Start of EXTRACTED DATA

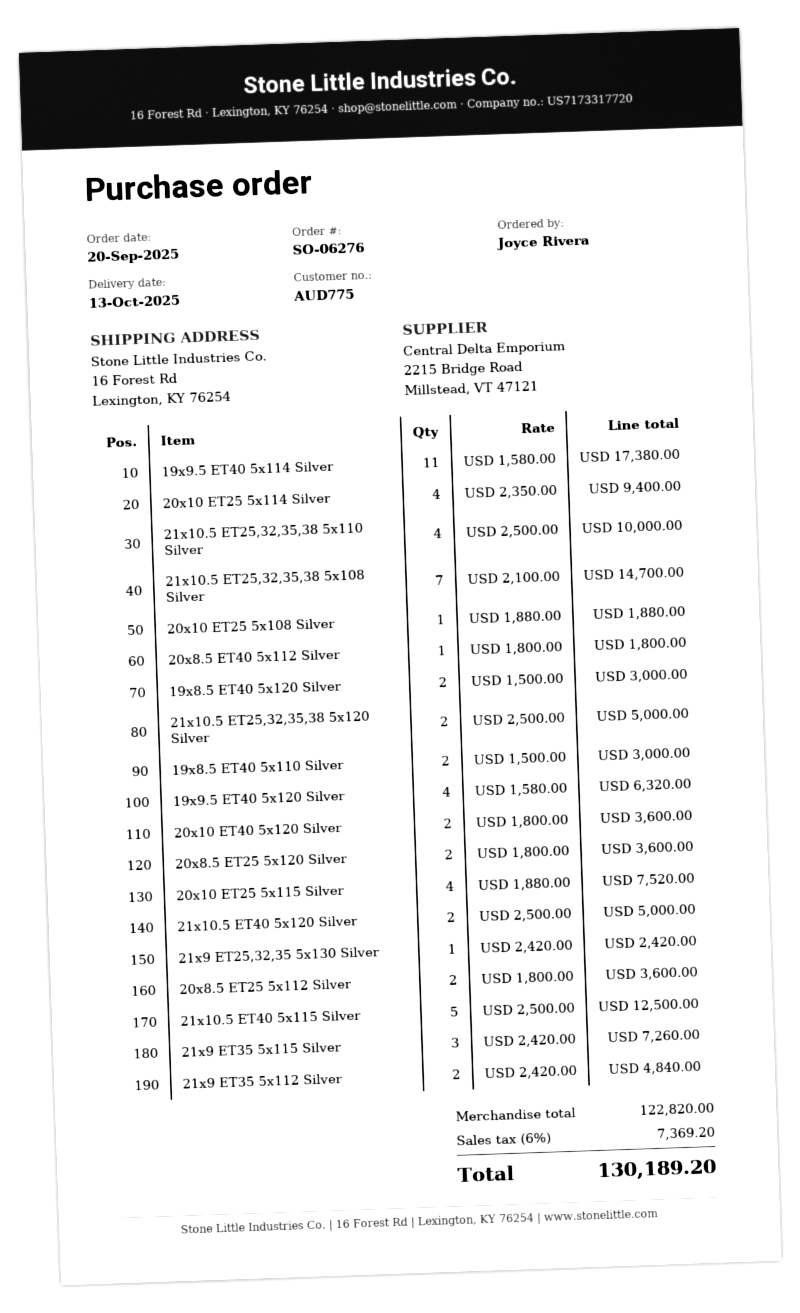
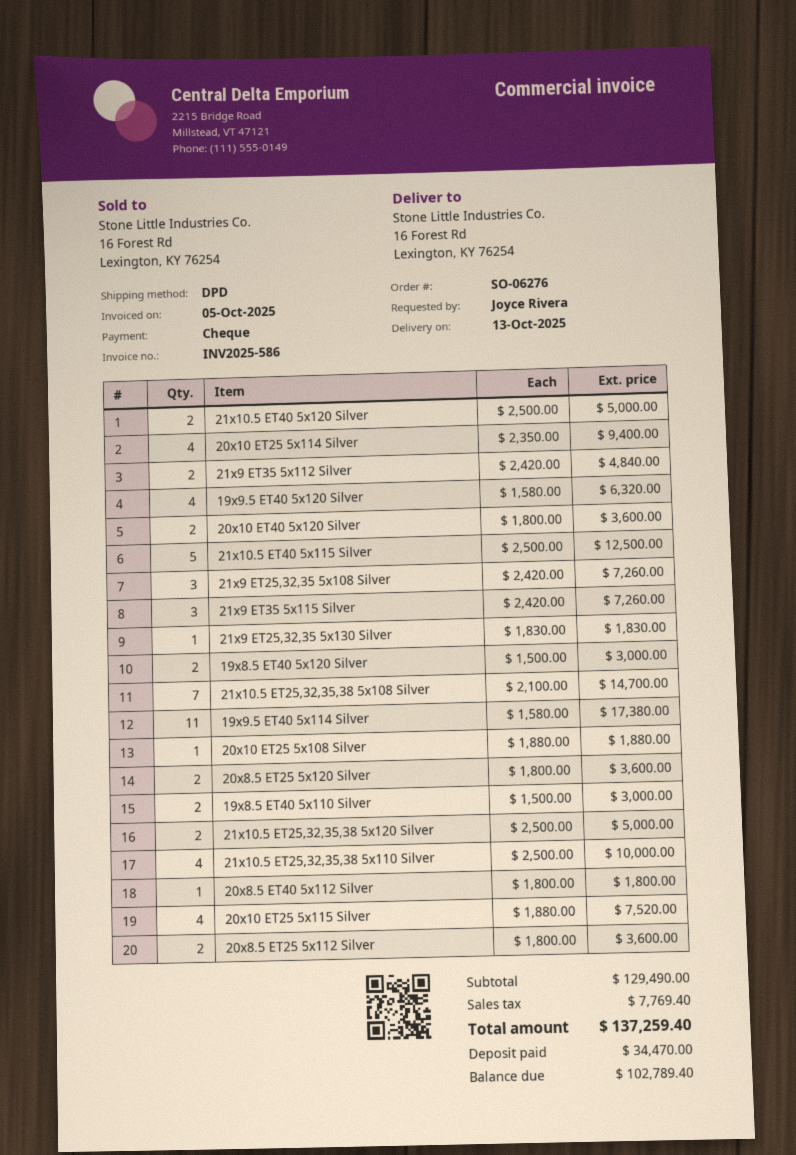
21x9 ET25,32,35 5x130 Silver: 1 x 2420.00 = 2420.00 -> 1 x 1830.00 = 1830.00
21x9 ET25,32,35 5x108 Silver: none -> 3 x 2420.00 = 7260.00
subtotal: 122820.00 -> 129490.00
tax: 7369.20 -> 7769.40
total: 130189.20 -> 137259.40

End of EXTRACTED DATA
Start of EXTRACTED DATA

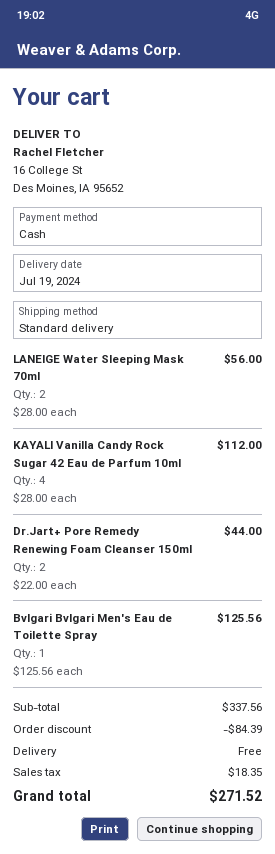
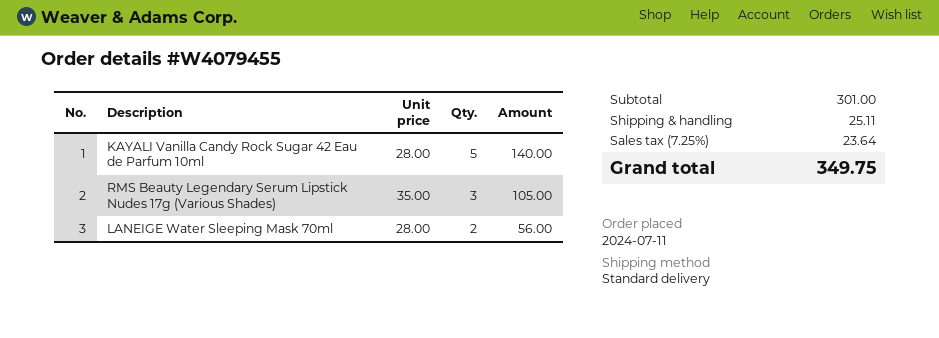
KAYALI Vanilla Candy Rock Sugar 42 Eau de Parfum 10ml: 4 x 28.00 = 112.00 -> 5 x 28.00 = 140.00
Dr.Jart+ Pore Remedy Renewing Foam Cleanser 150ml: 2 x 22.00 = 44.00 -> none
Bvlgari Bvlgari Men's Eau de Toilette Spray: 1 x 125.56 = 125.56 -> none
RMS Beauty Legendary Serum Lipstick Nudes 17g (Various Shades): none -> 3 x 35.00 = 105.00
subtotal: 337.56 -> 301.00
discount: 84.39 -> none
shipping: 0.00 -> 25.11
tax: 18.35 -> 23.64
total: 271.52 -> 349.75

End of EXTRACTED DATA

| TASK INSTRUCTIONS |
Across the whole listing, show each line where the word "subtotal" occurs.

| ANSWER TO THIS PROBLEM |
subtotal: 122820.00 -> 129490.00
subtotal: 337.56 -> 301.00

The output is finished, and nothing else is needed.